Il dolore individuale, e quindi sterile nella visione di Vallejo, di Heraldos Negros e Trilce si evolve, giunge a compimento, attraverso il suo divenire esperienza collettiva dei Poemas humanos, in España, dove si mostra nella sua ricchezza feconda. Attraverso questo dolore l’uomo diventa “eroe”: eroe vittorioso ma non per questo meno umano, come esemplificato nell’indimenticabile figura di Pedro Rojas, modesto anche nel nome. Uomo dalla vita comune di proletario poco istruito, di marito, padre, ferroviere, ma sempre Uomo. Con la sua vita modesta, gli oggetti quotidiani, i suoi errori di ortografia, “lo han matado obligándole a morir” , ma la sua grandezza di uomo “que nació muy niñin, mirando al cielo” e che “después muerto, se levantó” non può togliergliela nessuno, neppure la morte, perché “su cadáver estaba lleno de mundo”.

Un altro grande latinoamericano, Che Guevara, dirà molti anni più tardi, che rivoluzionario è colui che sente come fatta a sé l’ingiustizia fatta ad ogni altro uomo. Vallejo andò più in profondità: sentì, patì e condivise il dolore esistenziale dell’uomo, di ogni uomo indifeso, solo, piangente su cui si posavano i suoi occhi e da quella condivisione fraterna nacquero la sua coscienza sociale ed il suo impegno politico, imprescindibile nella vita dei suoi ultimi anni in quanto nato non da sola convinzione ideologica ma da un senso doloroso della vita propria e altrui, un forte senso di dovere dedicarsi al bene altrui e da una viscerale condivisione della condizione umana nel suo aspetto più tragico e dolente.

E’ questo aspetto che ce lo fa sentire così vicino, oltre il tempo che ci separa.

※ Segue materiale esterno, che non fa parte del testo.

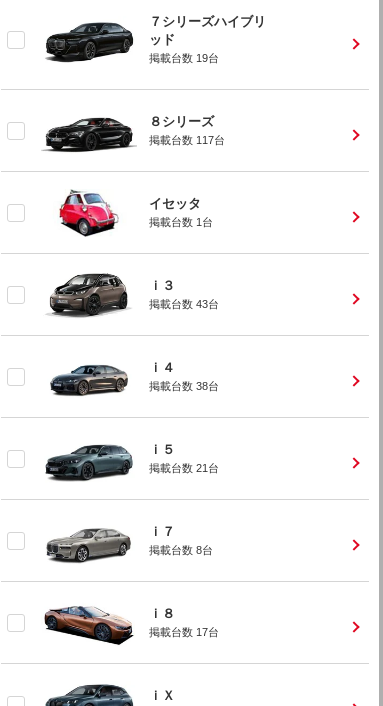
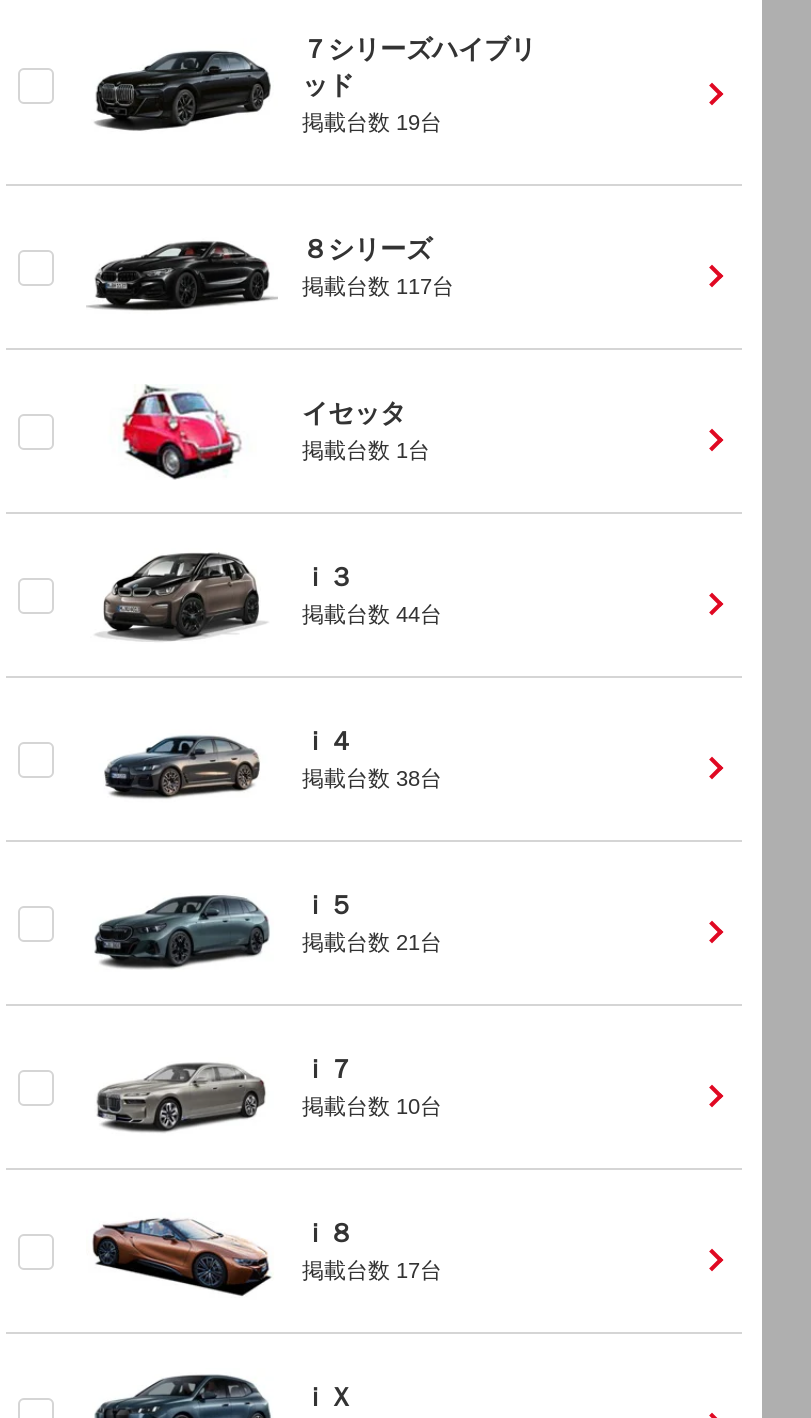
- 掲載台数43台
+ 掲載台数44台

- 掲載台数8台
+ 掲載台数10台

Come ogni grande, ogni “classico”, le sue parole risuonano nel nostro animo e lo fanno vibrare, lo scuotono, lo commuovono. Noi continuiamo a commuoverci con lui sul pianto dell’uomo, sulla sua sofferenza e solitudine, perché le sue parole sono capaci di farcele riconoscere come la nostra sofferenza, la nostra solitudine. Ma ci ricordano anche la nostra grandezza di uomini. “Salid, niños del mundo; id a buscarla!”